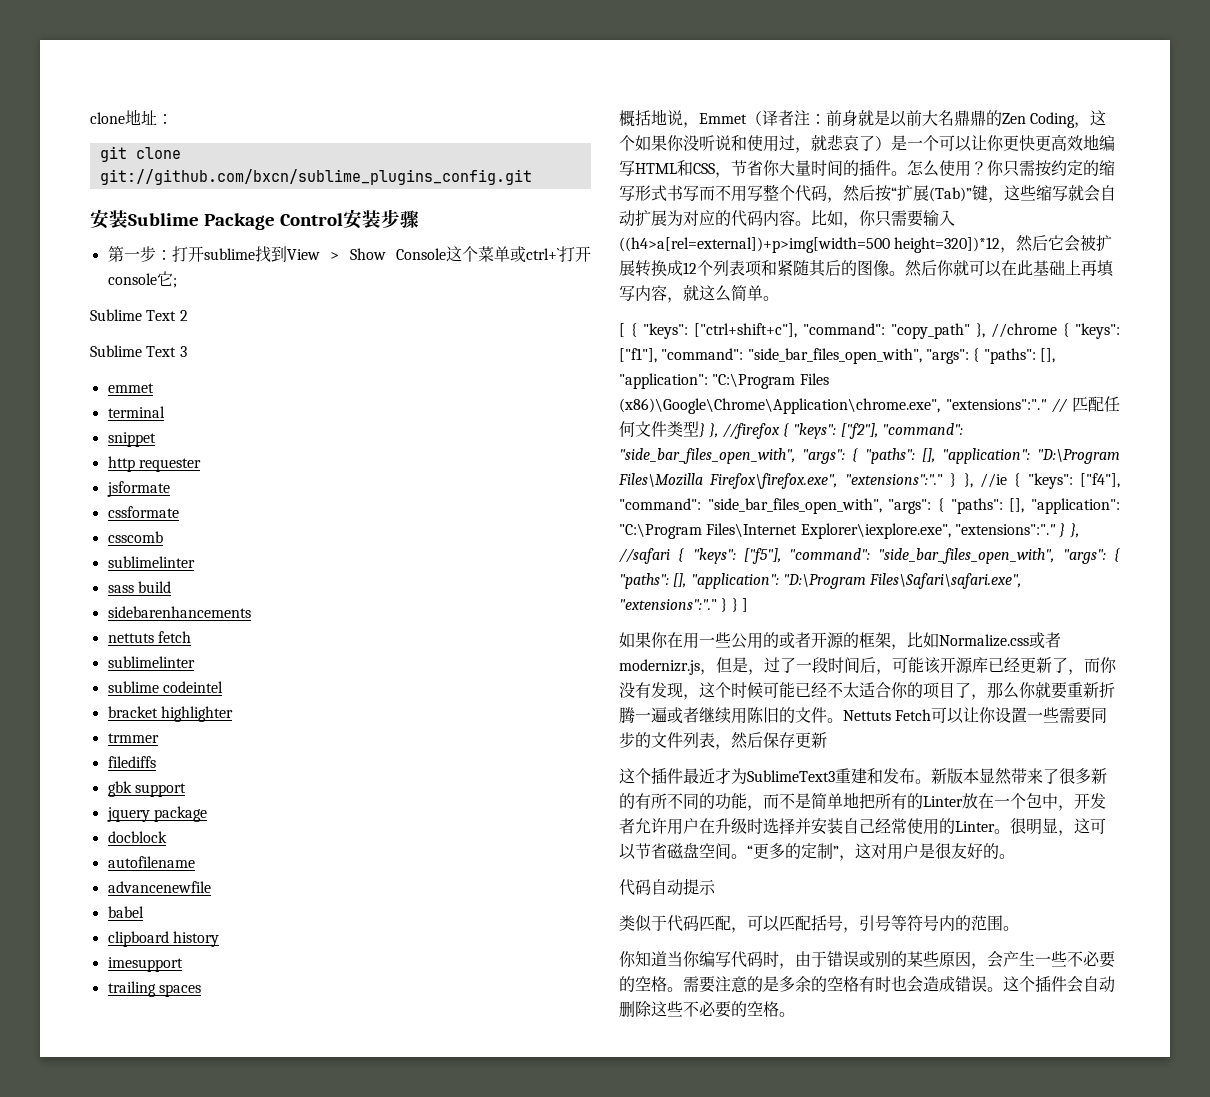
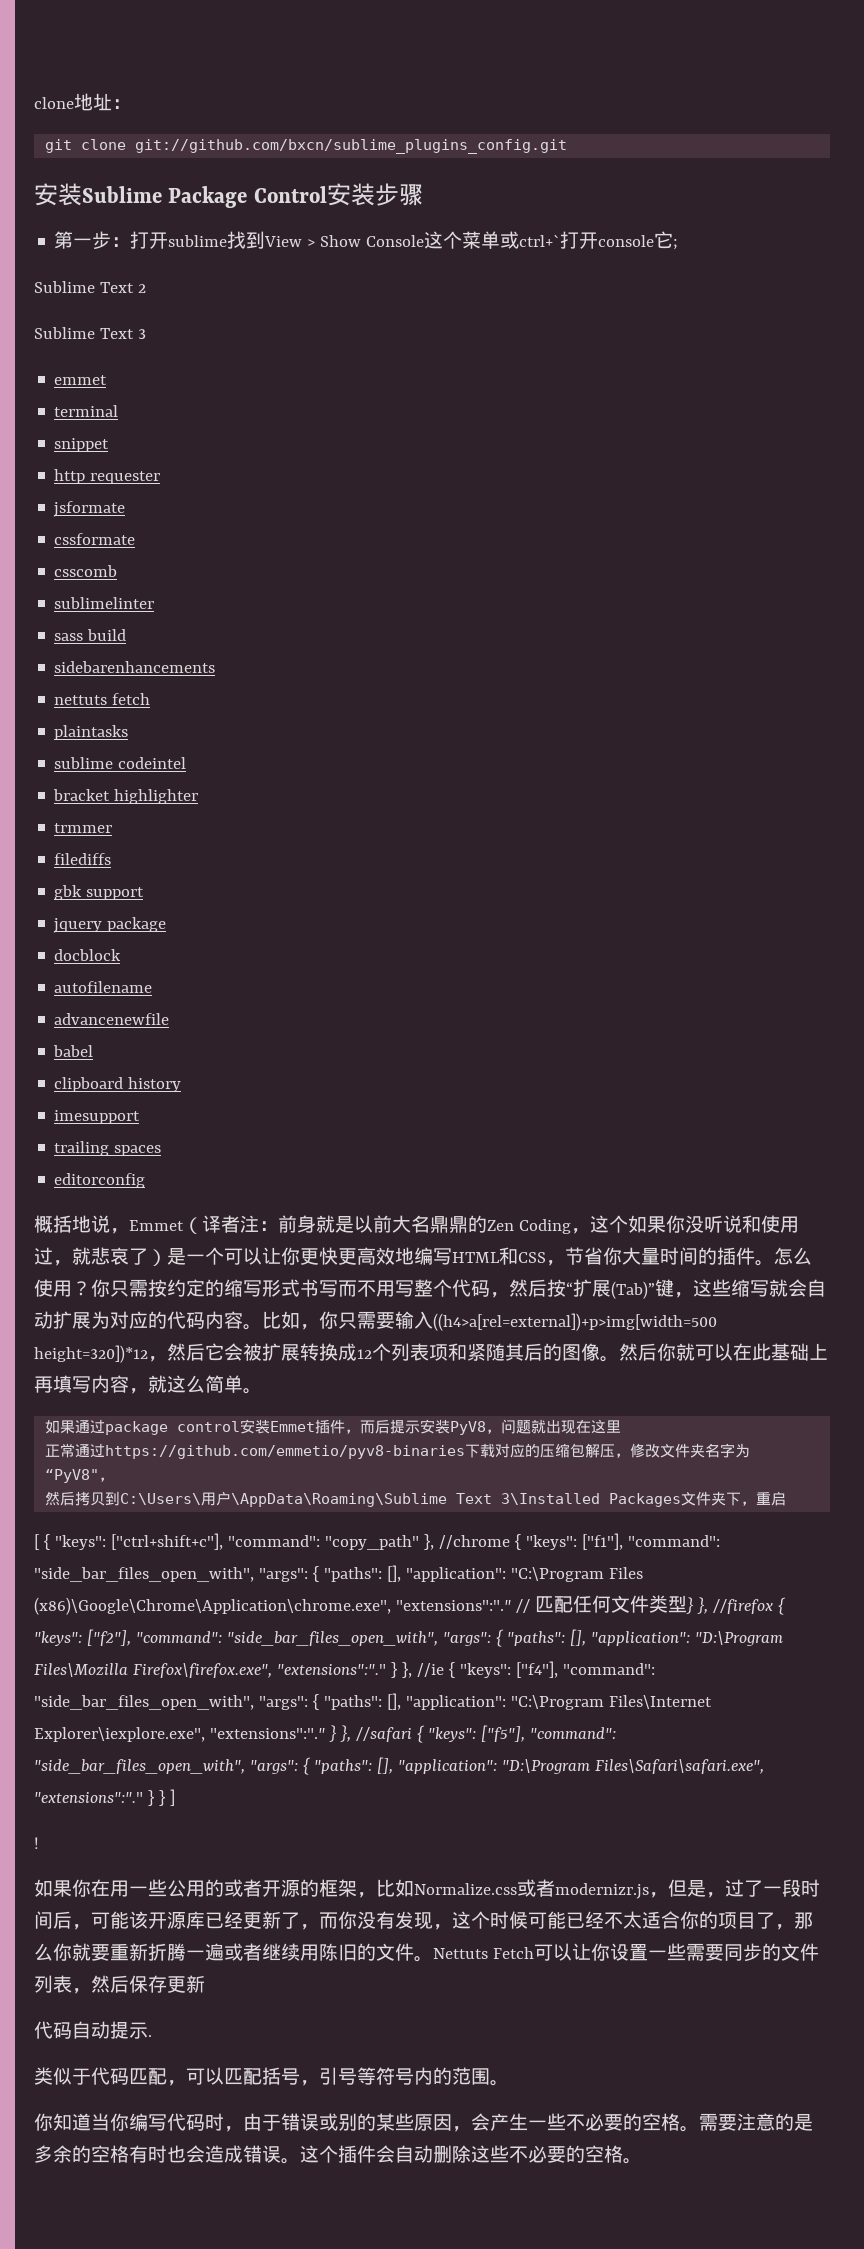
  nettuts fetch
- sublimelinter
+ plaintasks
+ editorconfig
+ 如果通过package control安装Emmet插件，而后提示安装PyV8，问题就出现在这里
+ 正常通过https://github.com/emmetio/pyv8-binaries下载对应的压缩包解压，修改文件夹名字为“PyV8"，
+ 然后拷贝到C:\Users\用户\AppData\Roaming\Sublime Text 3\Installed Packages文件夹下，重启
+ !
- 这个插件最近才为SublimeText3重建和发布。新版本显然带来了很多新的有所不同的功能，而不是简单地把所有的Linter放在一个包中，开发者允许用户在升级时选择并安装自己经常使用的Linter。很明显，这可以节省磁盘空间。“更多的定制”，这对用户是很友好的。
- 代码自动提示
+ 代码自动提示.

* * * *

(PROBLEM TO SOLVE) Please retype the listing exactly, leaving out any images.

(EXERCISE ANSWER)
  nettuts fetch
- sublimelinter
+ plaintasks
+ editorconfig
+ 如果通过package control安装Emmet插件，而后提示安装PyV8，问题就出现在这里
+ 正常通过https://github.com/emmetio/pyv8-binaries下载对应的压缩包解压，修改文件夹名字为“PyV8"，
+ 然后拷贝到C:\Users\用户\AppData\Roaming\Sublime Text 3\Installed Packages文件夹下，重启
+ !
- 这个插件最近才为SublimeText3重建和发布。新版本显然带来了很多新的有所不同的功能，而不是简单地把所有的Linter放在一个包中，开发者允许用户在升级时选择并安装自己经常使用的Linter。很明显，这可以节省磁盘空间。“更多的定制”，这对用户是很友好的。
- 代码自动提示
+ 代码自动提示.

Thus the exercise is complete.